A medida que el hada de los ojos azules le contaba a Malacara las historias de las distintas hadas que iban y venían, su tristeza parecía ir desapareciendo. La carita se animó y los lindos ojos se secaron y estaban brillantes. Malacara se puso muy contenta por todo lo que estaba aprendiendo y porque su amiga ya no estaba tan afligida. Cuando ésta terminó con sus explicaciones, y ya cansada de conocer a tanta gente, Malacara, ahora sí, se atrevió a preguntarle:
—¿Me podrías decir el motivo de tus lágrimas? Me dio mucha pena verte tan triste... ¿Y cómo es eso de que no tenés nombre? ¡Todo el mundo tiene un nombre!
Y la linda hadita le contó: No tengo nombre porque nadie, ningún hombre que escriba cuentos o que cuente cuentos me eligió. Nadie me llamó, y entonces no me puso nombre, y entonces no tengo nombre. No tengo ningún nombre, ni apodo, ni nada —a medida que hablaba parecía regresar su pena—. Y no es sólo eso, Malacara. Como no estoy en ningún cuento, muy pronto voy a desaparecer, porque las hadas solo vivimos en la memoria de los chicos, existimos mientras exista una mamá o un papá, o una abuela o un abuelo o una maestra o un maestro o una persona grande que le cuente un cuento a un niño. Y seguimos viviendo mientras el niño, aunque al correr los años haya crecido, lo recuerde porque por dentro no cambió, sigue siendo un chico... ¿me entendés, Malacara?

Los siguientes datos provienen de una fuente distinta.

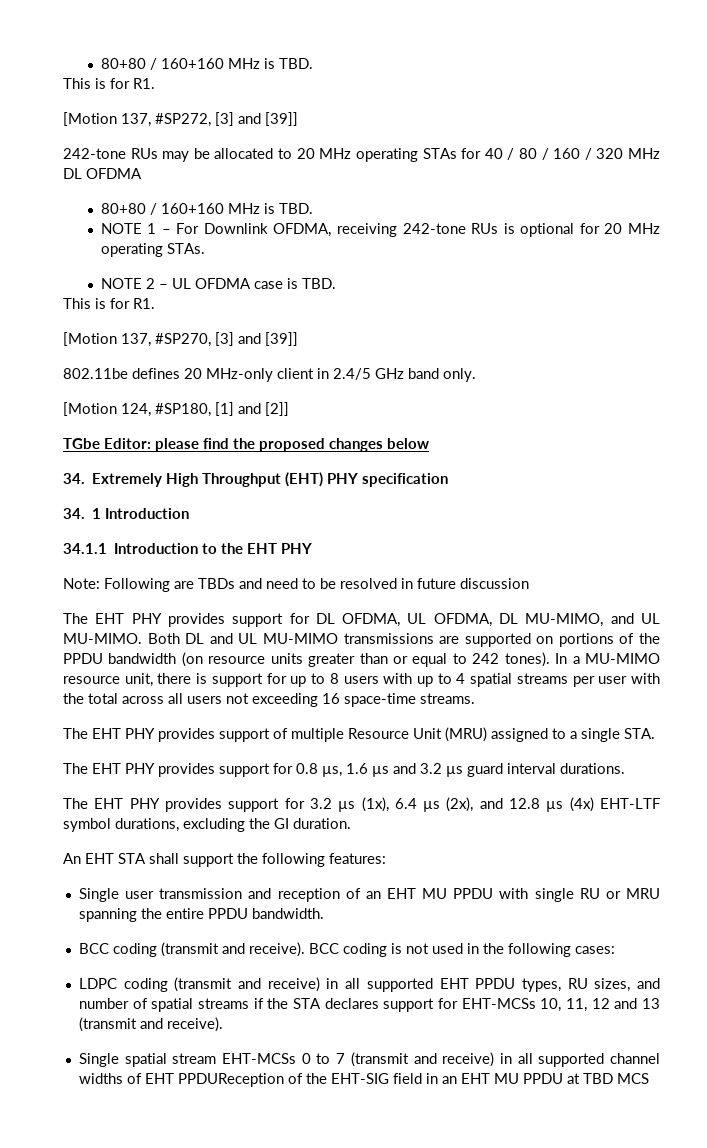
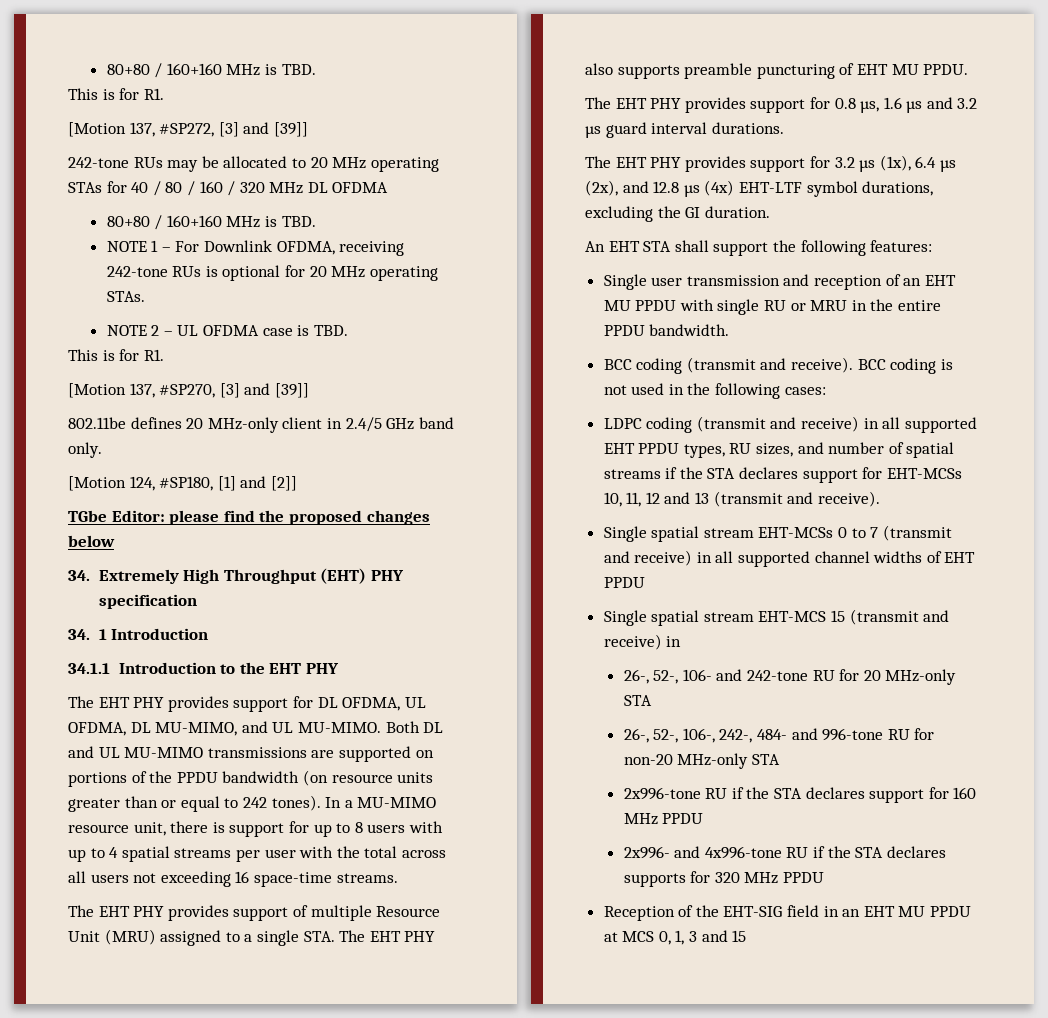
- Note: Following are TBDs and need to be resolved in future discussion
- The EHT PHY provides support of multiple Resource Unit (MRU) assigned to a single STA.
+ The EHT PHY provides support of multiple Resource Unit (MRU) assigned to a single STA. The EHT PHY also supports preamble puncturing of EHT MU PPDU.
- Single user transmission and reception of an EHT MU PPDU with single RU or MRU spanning the entire PPDU bandwidth.
+ Single user transmission and reception of an EHT MU PPDU with single RU or MRU in the entire PPDU bandwidth.
- Single spatial stream EHT-MCSs 0 to 7 (transmit and receive) in all supported channel widths of EHT PPDUReception of the EHT-SIG field in an EHT MU PPDU at TBD MCS
+ Single spatial stream EHT-MCSs 0 to 7 (transmit and receive) in all supported channel widths of EHT PPDU
+ Single spatial stream EHT-MCS 15 (transmit and receive) in
+ 26-, 52-, 106- and 242-tone RU for 20 MHz-only STA
+ 26-, 52-, 106-, 242-, 484- and 996-tone RU for non-20 MHz-only STA
+ 2x996-tone RU if the STA declares support for 160 MHz PPDU
+ 2x996- and 4x996-tone RU if the STA declares supports for 320 MHz PPDU
+ Reception of the EHT-SIG field in an EHT MU PPDU at MCS 0, 1, 3 and 15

Y las lágrimas volvieron a brotar de sus ojos azules. Lloraba suavemente, como lloran los que no tienen esperanzas. Malacara le pasó el brazo por los hombros y le acarició el pelo. Ella también se entristeció por la suerte de su amiga. Pero algo le decía que en algún lado de la tierra o del cielo habría un consuelo, un remedio para la tristeza del hada joven y linda. Algo se debe poder hacer... alguien... tal vez...

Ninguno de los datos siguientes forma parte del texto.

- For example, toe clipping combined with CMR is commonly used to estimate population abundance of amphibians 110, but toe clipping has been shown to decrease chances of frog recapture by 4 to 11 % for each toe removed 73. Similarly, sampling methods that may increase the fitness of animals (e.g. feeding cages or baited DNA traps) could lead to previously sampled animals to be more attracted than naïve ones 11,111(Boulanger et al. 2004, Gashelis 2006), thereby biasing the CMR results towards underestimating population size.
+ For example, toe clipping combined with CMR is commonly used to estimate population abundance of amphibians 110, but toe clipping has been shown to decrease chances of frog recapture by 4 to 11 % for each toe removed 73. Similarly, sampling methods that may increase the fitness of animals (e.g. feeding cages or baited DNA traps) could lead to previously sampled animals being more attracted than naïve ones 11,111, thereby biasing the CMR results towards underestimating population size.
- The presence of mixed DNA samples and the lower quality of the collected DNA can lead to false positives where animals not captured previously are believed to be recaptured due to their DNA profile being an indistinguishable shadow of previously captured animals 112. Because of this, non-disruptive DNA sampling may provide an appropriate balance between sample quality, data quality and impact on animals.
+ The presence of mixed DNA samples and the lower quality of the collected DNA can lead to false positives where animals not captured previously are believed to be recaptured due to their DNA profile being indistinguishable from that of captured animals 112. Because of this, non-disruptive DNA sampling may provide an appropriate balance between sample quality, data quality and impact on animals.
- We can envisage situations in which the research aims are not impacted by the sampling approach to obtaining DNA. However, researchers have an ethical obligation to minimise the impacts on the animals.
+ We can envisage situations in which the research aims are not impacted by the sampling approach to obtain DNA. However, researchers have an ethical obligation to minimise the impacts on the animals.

Esos pensamientos fueron los que acompañaron durante mucho tiempo a Malacara cuando partió de la isla después de despedirse de su amiga rubia. Se remontó hacia el cielo a bordo de una gota de vapor para subirse a una nube rosada que pasaba muy, muy alto, y que lentamente tomó el rumbo del sol. Abajo se veía la tierra celeste y luminosa y la pequeña manchita de todos colores que ocultaba la Isla del Reino de la hadas.